DysLexLens: A Low-Resource LLM Framework for Analysing Dyslexic Learners Insights from Online Forums

DysLexLens: A Low-Resource LLM Framework for Analysing Dyslexic Learners Insights from Online Forums

DysLexLens:一个用于分析阅读障碍学习者在线论坛见解的低资源大语言模型框架

Abstract: Dyslexic learners increasingly use artificial intelligence (AI) tools to support reading, writing, organisation, and study-related tasks. However, their lived experiences with these tools remain largely underexamined. This paper proposes DysLexLens, a low-resource LLM framework, designed to analyse dyslexic learners experience with AI through online forum discussions.

摘要: 阅读障碍学习者越来越多地使用人工智能(AI)工具来辅助阅读、写作、组织和学习相关任务。然而,他们使用这些工具的真实生活体验在很大程度上仍未得到充分研究。本文提出了 DysLexLens,这是一个低资源大语言模型(LLM)框架,旨在通过在线论坛讨论来分析阅读障碍学习者对人工智能的使用体验。

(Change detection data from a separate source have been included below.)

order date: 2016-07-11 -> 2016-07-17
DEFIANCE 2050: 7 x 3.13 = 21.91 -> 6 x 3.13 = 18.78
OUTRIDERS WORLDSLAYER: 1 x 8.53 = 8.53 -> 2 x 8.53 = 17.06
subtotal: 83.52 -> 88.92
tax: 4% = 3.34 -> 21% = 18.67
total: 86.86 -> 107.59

DysLexLens is designed as an end-to-end, evidence-traceable architecture which transforms noisy social media posts into a dictionary-driven corpora, provides knowledge-graph (KG)-based question reasoning, generates verifiable query responses, and enables response evaluation through quantitative and human-grounded assessment.

DysLexLens 被设计为一种端到端、证据可追溯的架构,它将嘈杂的社交媒体帖子转化为字典驱动的语料库,提供基于知识图谱(KG)的问题推理,生成可验证的查询响应,并通过定量和基于人类的评估来实现响应评估。

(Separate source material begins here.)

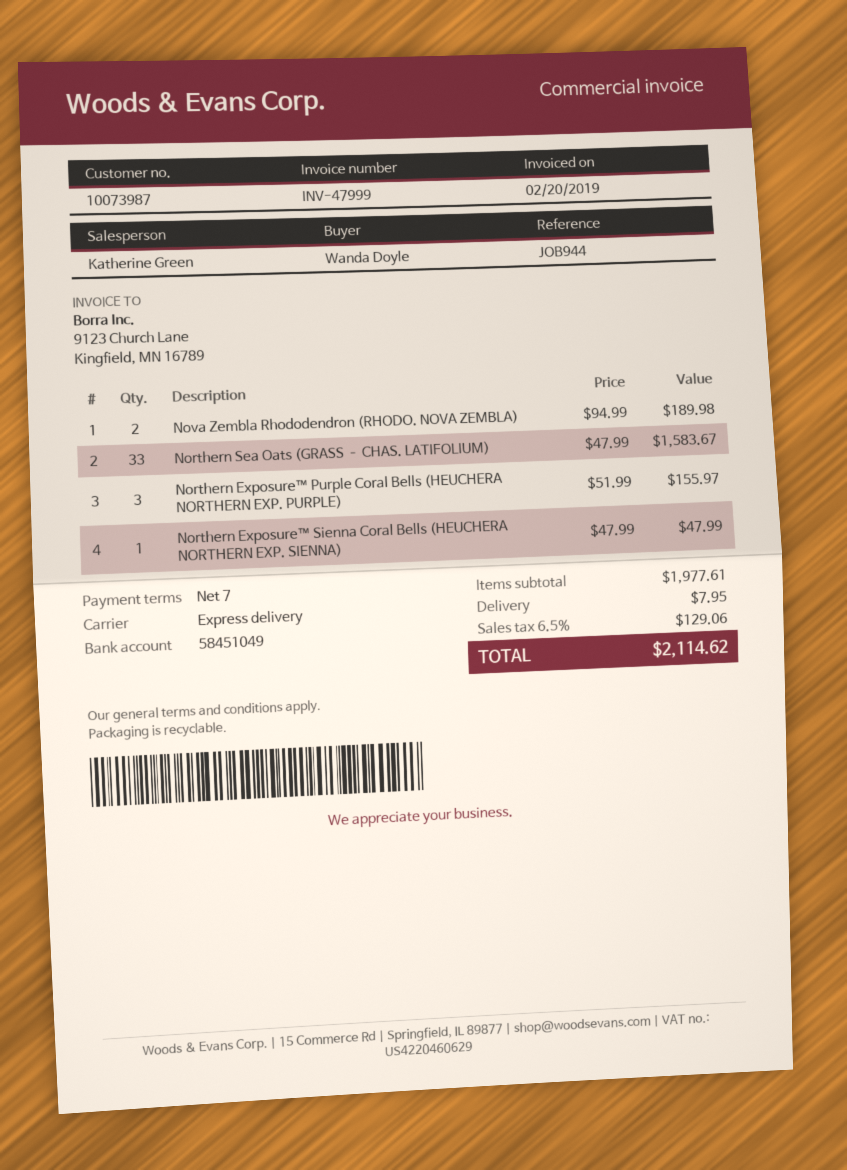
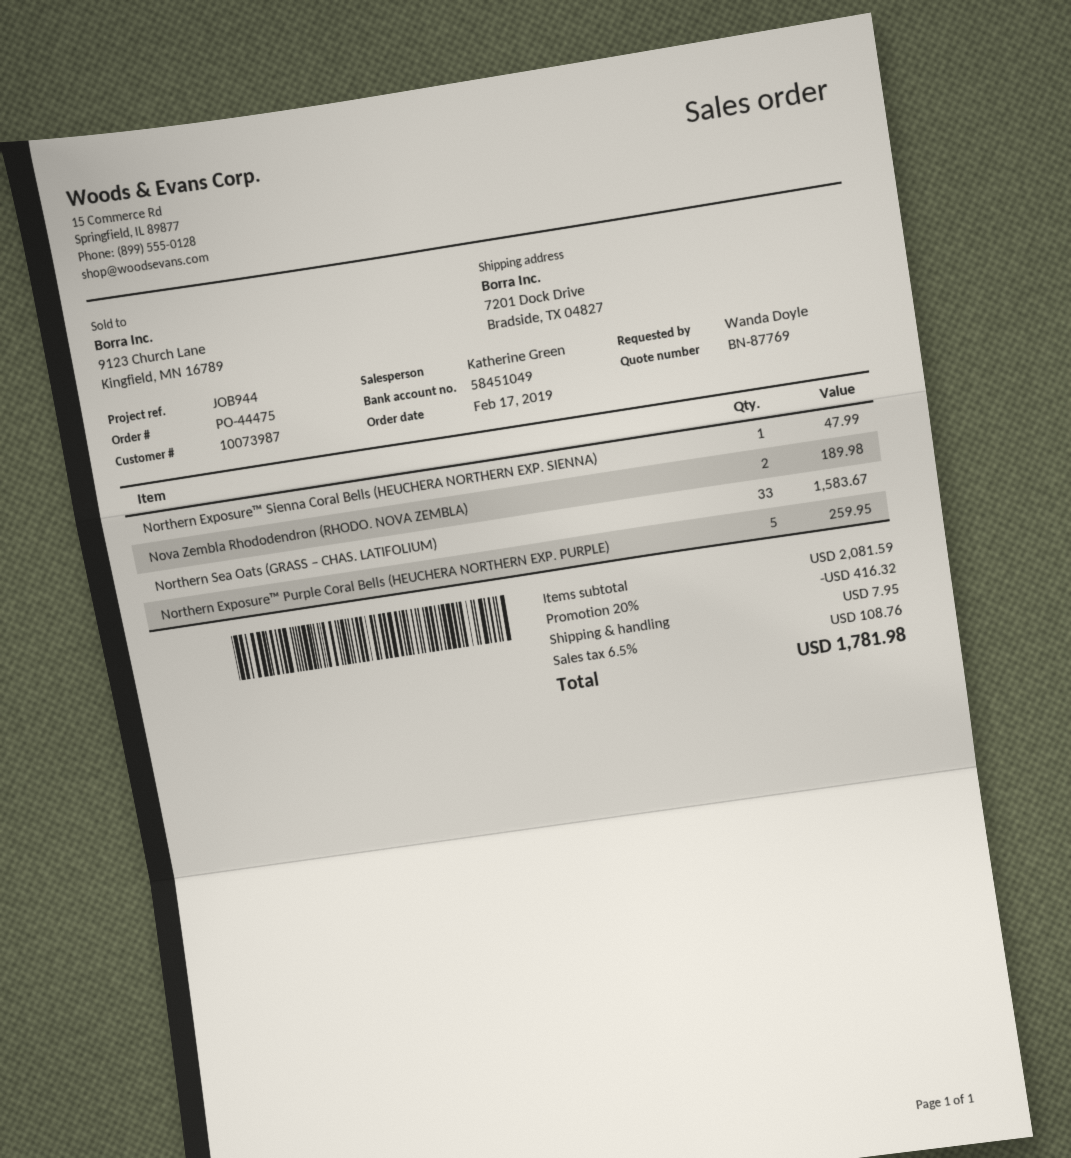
Northern Exposure™ Purple Coral Bells (HEUCHERA NORTHERN EXP. PURPLE): 3 for 155.97 -> 5 for 259.95
subtotal: 1977.61 -> 2081.59
discount: none -> 20% = 416.32
tax: 6.5% = 129.06 -> 6.5% = 108.76
total: 2114.62 -> 1781.98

DysLexLens has four key features. First, it employs a dictionary-driven filtering method to construct a more focused Reddit corpus on dyslexia and AI, filtering out noisy and weakly related posts to improve the relevance of data collected from low-resource forum contexts. Second, it integrates LLM-assisted semantic analysis with KG-based query reasoning to uncover meaningful patterns. Third, it has quantitative evaluation metrics (RAGAS and Query Robustness) to measure LLM-generated response performance. Fourth, it provides structured qualitative validation guidelines for assessing response quality, with a specific focus on hallucination and evidence alignment.

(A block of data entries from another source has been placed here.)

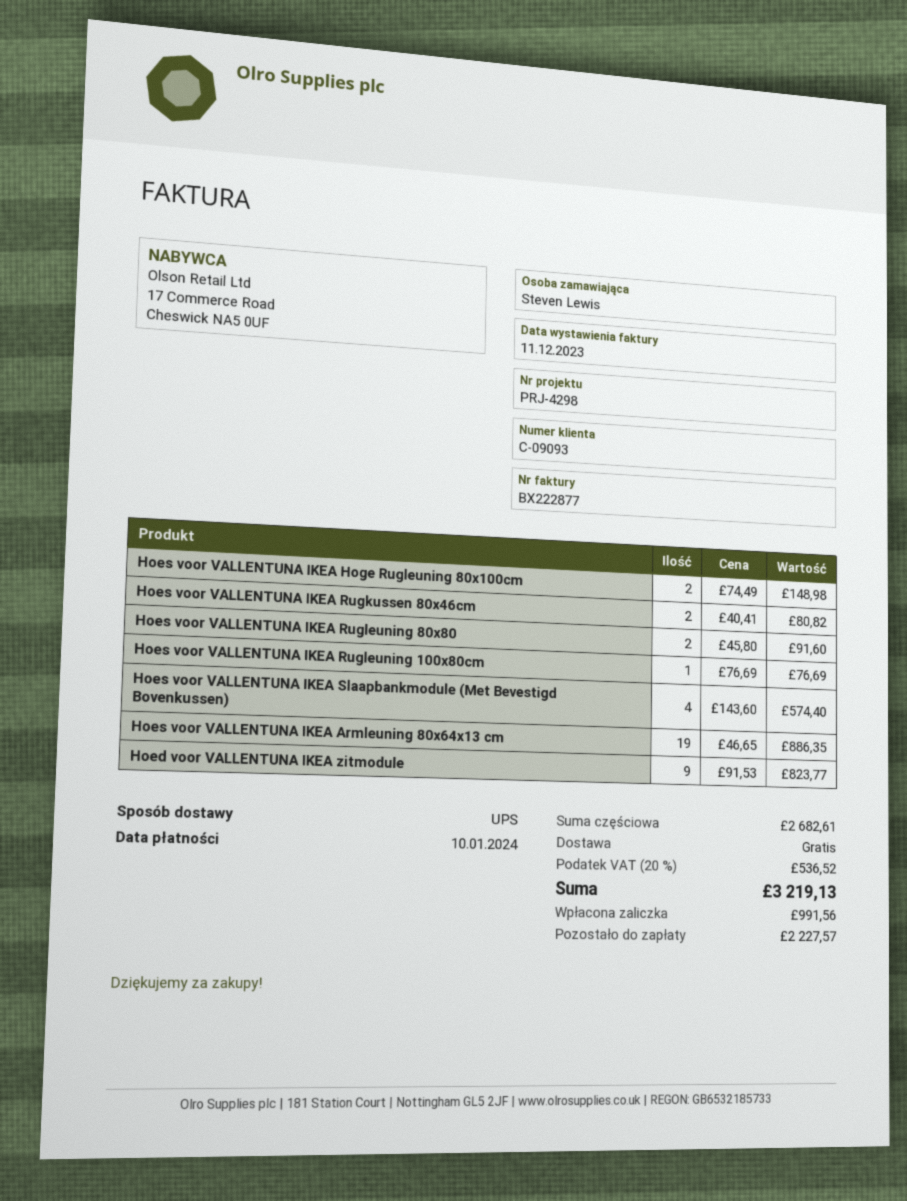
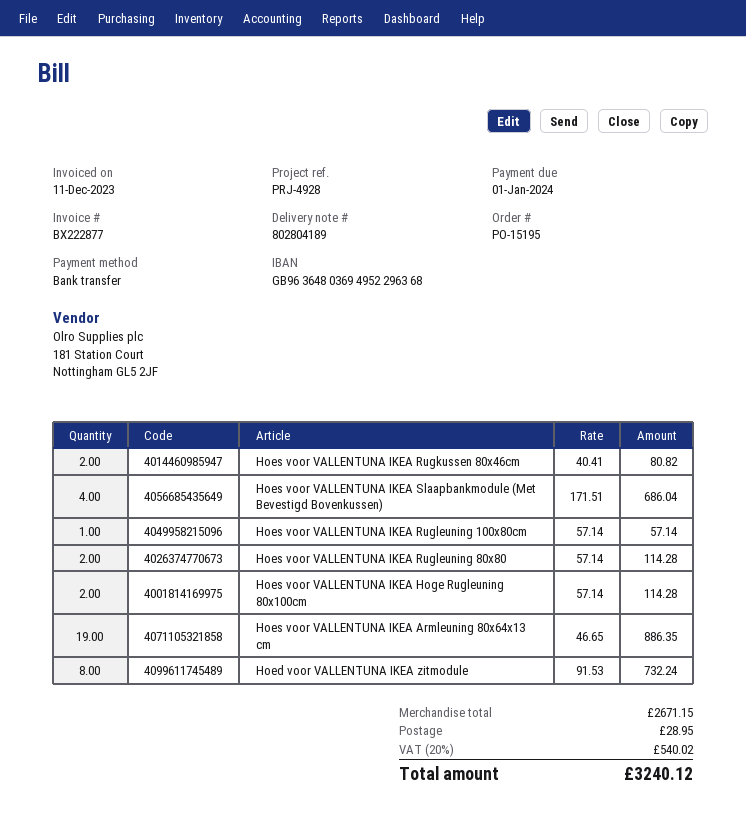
due date: 2024-01-10 -> 2024-01-01
reference: PRJ-4298 -> PRJ-4928
Hoes voor VALLENTUNA IKEA Hoge Rugleuning 80x100cm: 2 x 74.49 = 148.98 -> 2 x 57.14 = 114.28
Hoes voor VALLENTUNA IKEA Rugleuning 80x80: 2 x 45.80 = 91.60 -> 2 x 57.14 = 114.28
Hoes voor VALLENTUNA IKEA Rugleuning 100x80cm: 1 x 76.69 = 76.69 -> 1 x 57.14 = 57.14
Hoes voor VALLENTUNA IKEA Slaapbankmodule (Met Bevestigd Bovenkussen): 4 x 143.60 = 574.40 -> 4 x 171.51 = 686.04
Hoed voor VALLENTUNA IKEA zitmodule: 9 x 91.53 = 823.77 -> 8 x 91.53 = 732.24
subtotal: 2682.61 -> 2671.15
shipping: 0.00 -> 28.95
tax: 20% = 536.52 -> 20% = 540.02
total: 3219.13 -> 3240.12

DysLexLens 具有四个关键特性。首先,它采用字典驱动的过滤方法,构建了一个更专注于阅读障碍和人工智能的 Reddit 语料库,过滤掉嘈杂和弱相关帖子,以提高从低资源论坛环境中收集的数据的相关性。其次,它将大语言模型辅助的语义分析与基于知识图谱的查询推理相结合,以发现有意义的模式。第三,它拥有定量评估指标(RAGAS 和查询稳健性)来衡量大语言模型生成响应的性能。第四,它提供了用于评估响应质量的结构化定性验证指南,特别关注幻觉和证据对齐。

We demonstrate the effectiveness of DysLexLens using dyslexia-related Reddit forum data and 30 questions. The results show its potential generalisability to other low-resource forum data contexts. DysLexLens, sample data, questions and evaluation results are available at Github to support reproducibility.

我们使用与阅读障碍相关的 Reddit 论坛数据和 30 个问题证明了 DysLexLens 的有效性。结果显示了其在其他低资源论坛数据环境中的潜在通用性。DysLexLens、样本数据、问题和评估结果已在 Github 上发布,以支持可重复性研究。